» **WORK TASK**:
When a line of the records contains "subject", copy it.

(Screenshot and code edit data)
<<<<

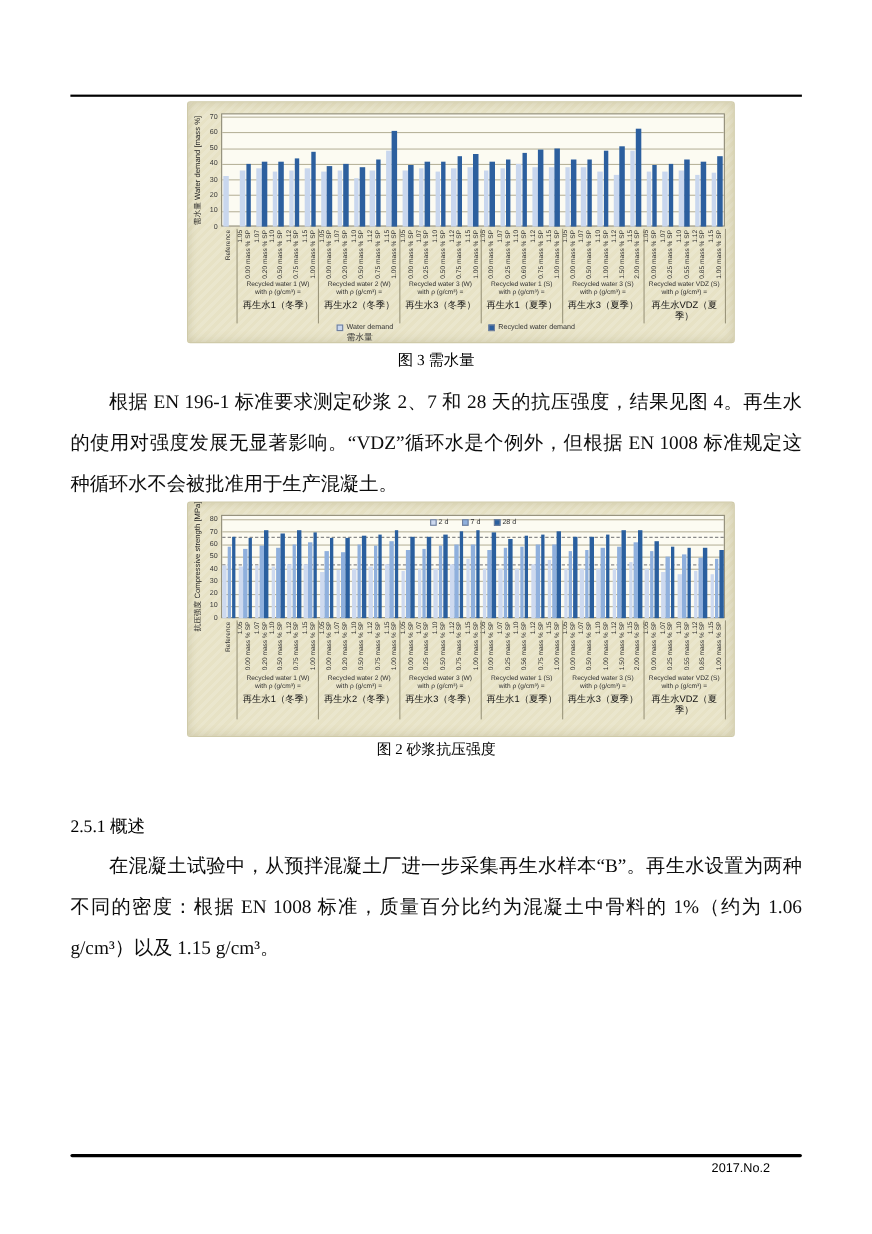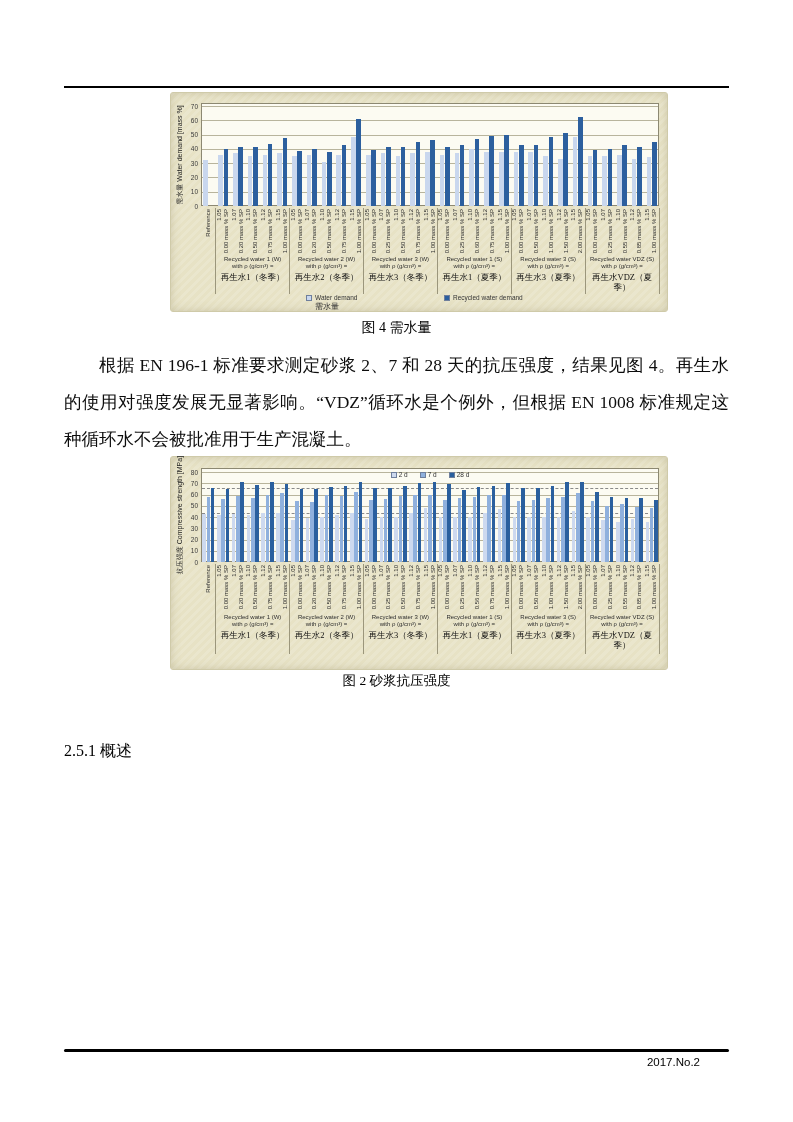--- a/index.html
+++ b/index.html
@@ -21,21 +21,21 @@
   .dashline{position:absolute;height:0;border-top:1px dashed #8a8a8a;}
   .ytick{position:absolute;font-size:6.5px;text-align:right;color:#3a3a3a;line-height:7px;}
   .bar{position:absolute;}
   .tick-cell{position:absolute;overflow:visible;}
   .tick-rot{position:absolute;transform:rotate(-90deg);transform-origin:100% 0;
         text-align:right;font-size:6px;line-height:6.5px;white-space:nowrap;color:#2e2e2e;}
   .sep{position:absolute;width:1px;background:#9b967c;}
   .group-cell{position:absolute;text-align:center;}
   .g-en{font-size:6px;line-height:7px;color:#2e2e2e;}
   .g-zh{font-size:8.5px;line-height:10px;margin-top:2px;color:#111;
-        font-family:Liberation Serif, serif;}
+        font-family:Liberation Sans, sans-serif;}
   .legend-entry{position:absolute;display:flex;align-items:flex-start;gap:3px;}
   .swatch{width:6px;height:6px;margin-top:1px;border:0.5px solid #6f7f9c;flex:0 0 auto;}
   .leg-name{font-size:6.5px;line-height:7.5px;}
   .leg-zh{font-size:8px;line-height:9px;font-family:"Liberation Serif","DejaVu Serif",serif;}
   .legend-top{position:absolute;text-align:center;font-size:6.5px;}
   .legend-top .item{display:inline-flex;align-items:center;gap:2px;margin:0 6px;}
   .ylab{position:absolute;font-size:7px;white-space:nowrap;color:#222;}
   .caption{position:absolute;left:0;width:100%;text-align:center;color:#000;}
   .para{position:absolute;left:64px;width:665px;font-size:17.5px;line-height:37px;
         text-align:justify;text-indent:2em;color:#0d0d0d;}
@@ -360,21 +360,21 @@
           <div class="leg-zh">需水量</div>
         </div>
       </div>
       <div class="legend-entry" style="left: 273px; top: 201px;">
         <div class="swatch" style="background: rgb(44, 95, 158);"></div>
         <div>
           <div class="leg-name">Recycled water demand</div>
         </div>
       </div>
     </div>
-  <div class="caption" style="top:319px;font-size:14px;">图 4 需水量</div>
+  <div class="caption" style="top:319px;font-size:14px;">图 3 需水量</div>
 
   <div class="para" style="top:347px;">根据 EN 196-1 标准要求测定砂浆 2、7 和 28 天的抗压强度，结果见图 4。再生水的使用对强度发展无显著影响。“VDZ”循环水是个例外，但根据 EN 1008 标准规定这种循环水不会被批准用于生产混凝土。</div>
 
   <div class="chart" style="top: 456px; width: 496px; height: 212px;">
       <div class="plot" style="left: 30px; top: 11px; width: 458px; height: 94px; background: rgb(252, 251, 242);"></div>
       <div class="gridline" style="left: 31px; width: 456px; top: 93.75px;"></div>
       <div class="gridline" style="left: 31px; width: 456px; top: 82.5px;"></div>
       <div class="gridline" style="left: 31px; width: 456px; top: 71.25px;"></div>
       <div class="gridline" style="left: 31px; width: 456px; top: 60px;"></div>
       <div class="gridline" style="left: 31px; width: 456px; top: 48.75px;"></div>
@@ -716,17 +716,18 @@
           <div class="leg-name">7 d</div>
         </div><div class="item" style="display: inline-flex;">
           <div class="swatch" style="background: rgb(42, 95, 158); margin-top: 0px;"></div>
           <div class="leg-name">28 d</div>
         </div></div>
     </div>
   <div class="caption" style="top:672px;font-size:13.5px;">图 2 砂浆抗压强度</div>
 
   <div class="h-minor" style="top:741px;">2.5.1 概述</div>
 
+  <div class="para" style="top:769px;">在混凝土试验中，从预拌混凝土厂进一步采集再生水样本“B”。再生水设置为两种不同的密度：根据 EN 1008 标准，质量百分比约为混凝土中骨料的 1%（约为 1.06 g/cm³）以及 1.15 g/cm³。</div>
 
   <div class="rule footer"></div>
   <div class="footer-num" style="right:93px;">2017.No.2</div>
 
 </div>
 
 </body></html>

>>>>
<<<<

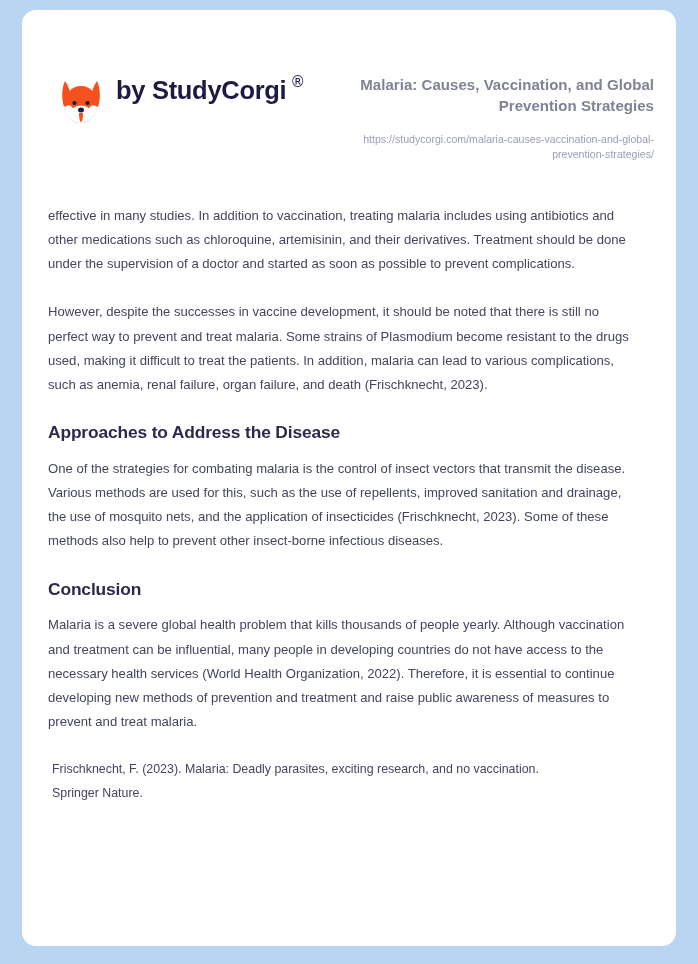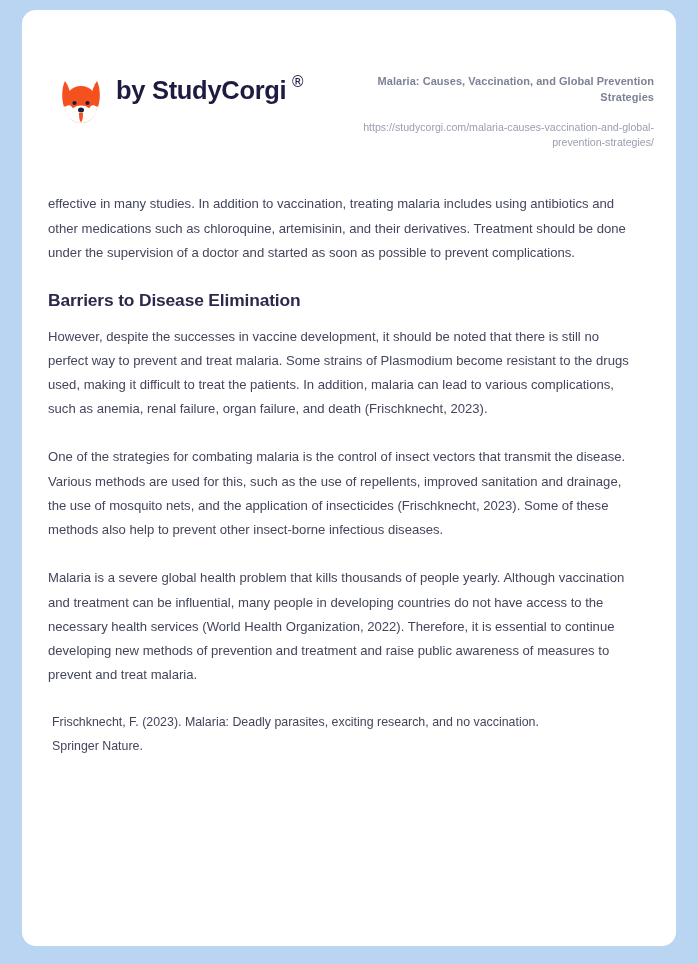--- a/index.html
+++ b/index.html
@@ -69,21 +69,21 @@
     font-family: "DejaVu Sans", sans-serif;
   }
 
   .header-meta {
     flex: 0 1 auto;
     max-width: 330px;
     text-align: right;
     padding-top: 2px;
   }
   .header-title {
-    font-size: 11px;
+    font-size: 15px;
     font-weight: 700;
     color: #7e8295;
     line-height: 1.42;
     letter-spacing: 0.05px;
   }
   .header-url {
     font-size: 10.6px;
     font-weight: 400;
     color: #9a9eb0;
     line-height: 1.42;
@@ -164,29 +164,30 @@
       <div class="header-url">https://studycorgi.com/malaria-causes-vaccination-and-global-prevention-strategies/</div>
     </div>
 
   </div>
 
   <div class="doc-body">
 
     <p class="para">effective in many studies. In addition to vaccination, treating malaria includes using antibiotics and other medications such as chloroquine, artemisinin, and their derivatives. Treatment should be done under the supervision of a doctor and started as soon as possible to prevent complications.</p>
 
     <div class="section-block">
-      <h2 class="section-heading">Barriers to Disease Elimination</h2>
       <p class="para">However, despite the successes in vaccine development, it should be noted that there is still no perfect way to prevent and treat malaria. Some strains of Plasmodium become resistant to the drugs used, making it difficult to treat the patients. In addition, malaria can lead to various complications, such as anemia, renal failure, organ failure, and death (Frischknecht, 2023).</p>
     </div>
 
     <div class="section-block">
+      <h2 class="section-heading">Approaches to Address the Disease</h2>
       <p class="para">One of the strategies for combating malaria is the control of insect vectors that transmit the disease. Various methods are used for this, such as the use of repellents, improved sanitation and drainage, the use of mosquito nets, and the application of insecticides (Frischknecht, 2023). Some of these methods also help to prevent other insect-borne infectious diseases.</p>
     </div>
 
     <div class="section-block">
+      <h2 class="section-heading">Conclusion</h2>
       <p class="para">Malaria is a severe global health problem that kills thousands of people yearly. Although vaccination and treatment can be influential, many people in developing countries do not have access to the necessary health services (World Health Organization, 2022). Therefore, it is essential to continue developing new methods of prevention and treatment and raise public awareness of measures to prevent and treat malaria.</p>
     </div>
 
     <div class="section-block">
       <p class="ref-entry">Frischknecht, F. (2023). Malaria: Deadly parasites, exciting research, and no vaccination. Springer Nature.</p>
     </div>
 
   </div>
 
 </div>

>>>>
<<<<

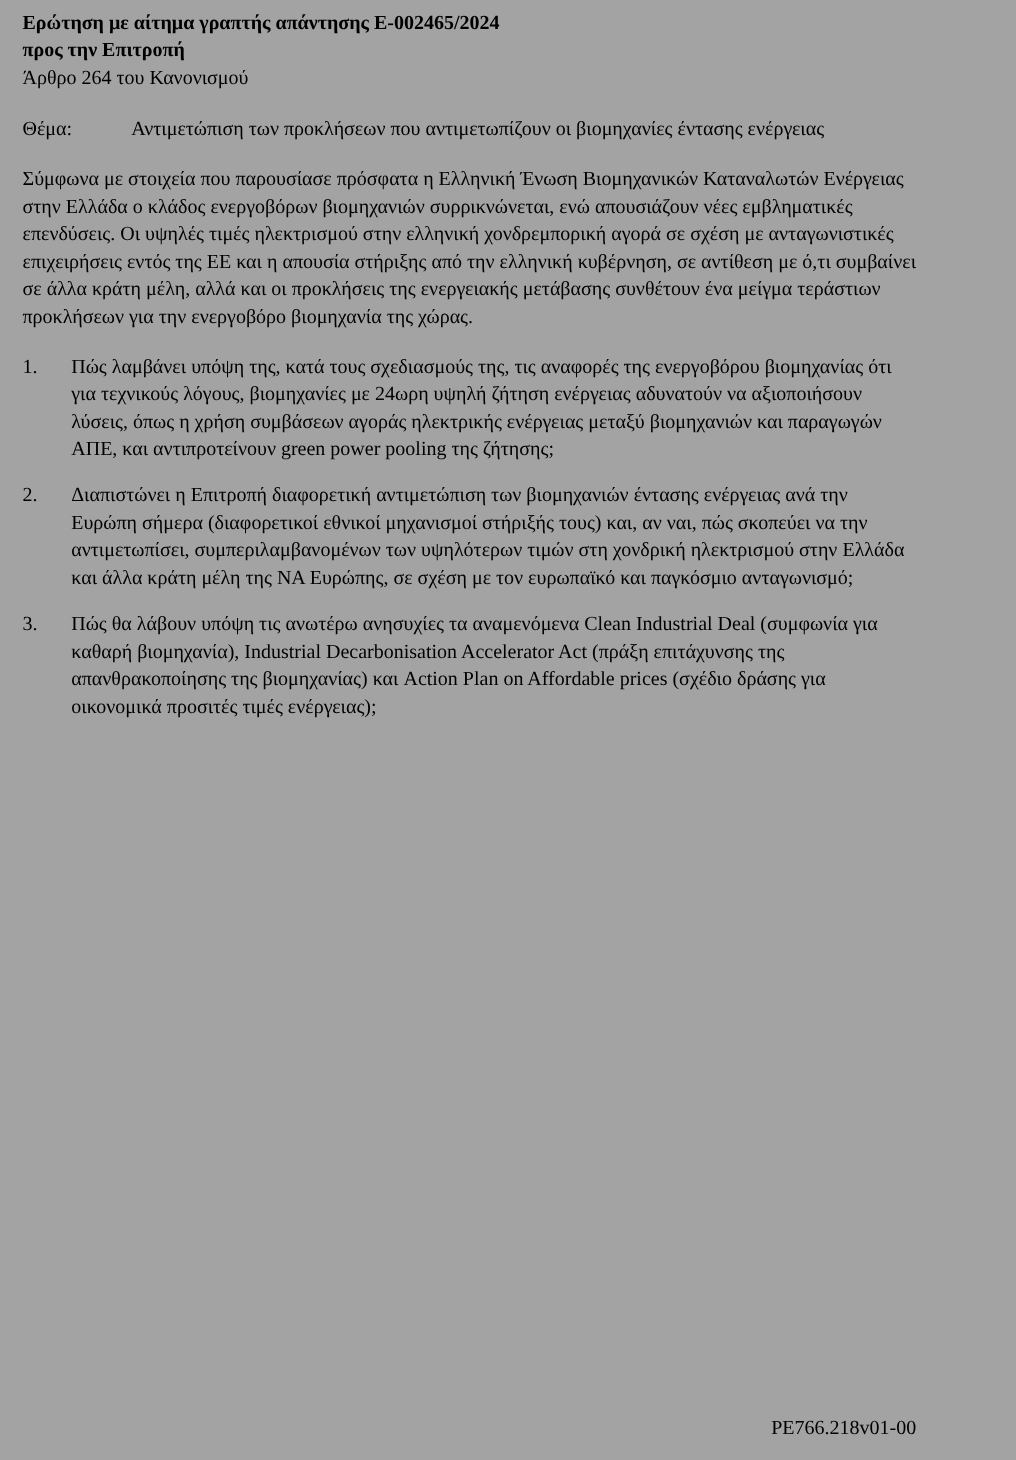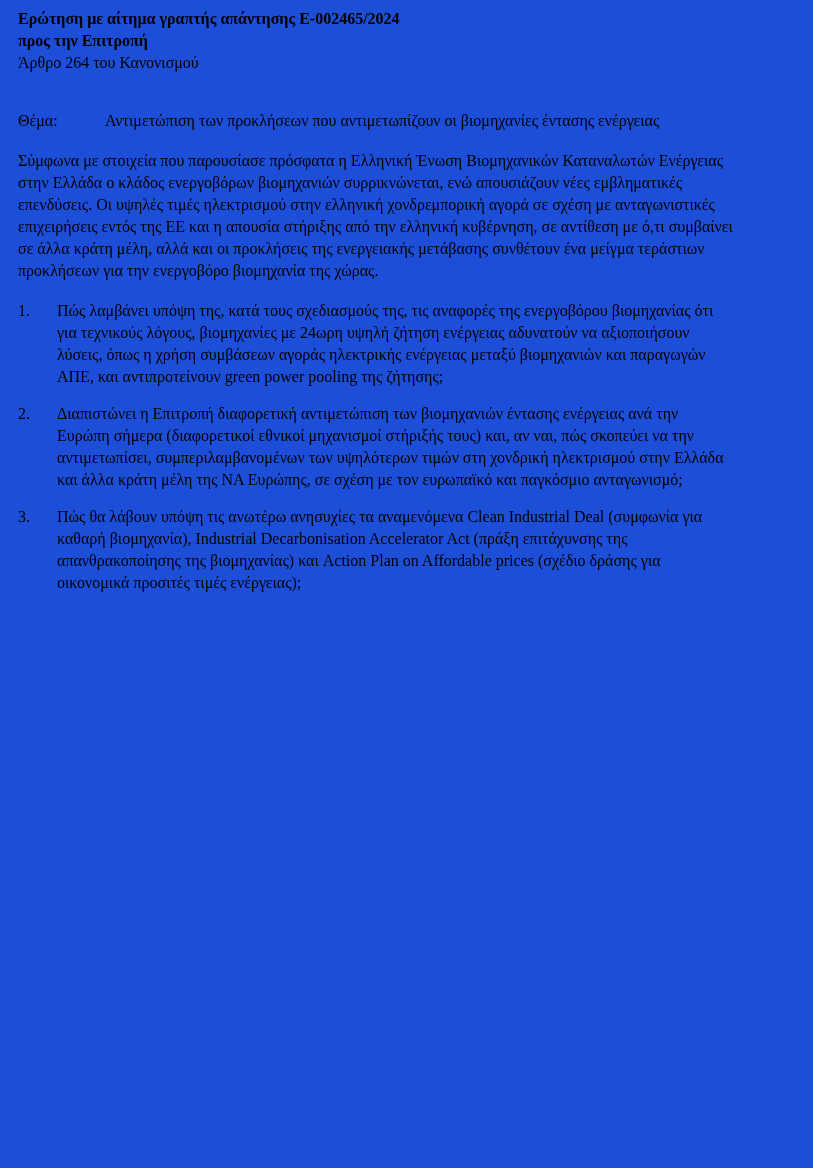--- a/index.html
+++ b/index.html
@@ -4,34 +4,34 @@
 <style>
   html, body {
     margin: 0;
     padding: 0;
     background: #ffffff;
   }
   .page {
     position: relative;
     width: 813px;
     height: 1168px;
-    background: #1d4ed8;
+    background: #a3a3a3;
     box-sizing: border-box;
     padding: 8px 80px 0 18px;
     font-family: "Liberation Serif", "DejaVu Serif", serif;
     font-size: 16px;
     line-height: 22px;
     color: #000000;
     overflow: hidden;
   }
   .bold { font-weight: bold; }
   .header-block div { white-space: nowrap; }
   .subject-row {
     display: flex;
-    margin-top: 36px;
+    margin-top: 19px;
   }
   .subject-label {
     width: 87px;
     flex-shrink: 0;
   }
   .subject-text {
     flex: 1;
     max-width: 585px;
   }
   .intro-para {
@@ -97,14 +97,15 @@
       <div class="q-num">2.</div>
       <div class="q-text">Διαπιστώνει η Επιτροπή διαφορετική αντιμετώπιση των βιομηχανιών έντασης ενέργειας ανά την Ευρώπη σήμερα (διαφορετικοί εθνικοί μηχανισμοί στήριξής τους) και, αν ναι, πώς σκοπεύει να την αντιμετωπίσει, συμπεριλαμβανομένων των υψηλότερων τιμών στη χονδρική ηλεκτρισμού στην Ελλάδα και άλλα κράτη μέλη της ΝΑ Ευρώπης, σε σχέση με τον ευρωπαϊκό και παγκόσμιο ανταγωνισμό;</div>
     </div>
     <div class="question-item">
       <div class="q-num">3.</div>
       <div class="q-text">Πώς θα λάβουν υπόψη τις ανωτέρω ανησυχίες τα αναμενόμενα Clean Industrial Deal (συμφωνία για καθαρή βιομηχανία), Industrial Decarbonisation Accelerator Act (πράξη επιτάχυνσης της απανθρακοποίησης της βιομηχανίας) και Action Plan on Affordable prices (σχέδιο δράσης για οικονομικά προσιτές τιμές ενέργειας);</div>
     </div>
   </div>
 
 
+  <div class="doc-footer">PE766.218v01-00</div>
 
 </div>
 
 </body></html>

>>>>

» **ANSWER TO THIS EXERCISE**:
   .subject-row {
   .subject-label {
   .subject-text {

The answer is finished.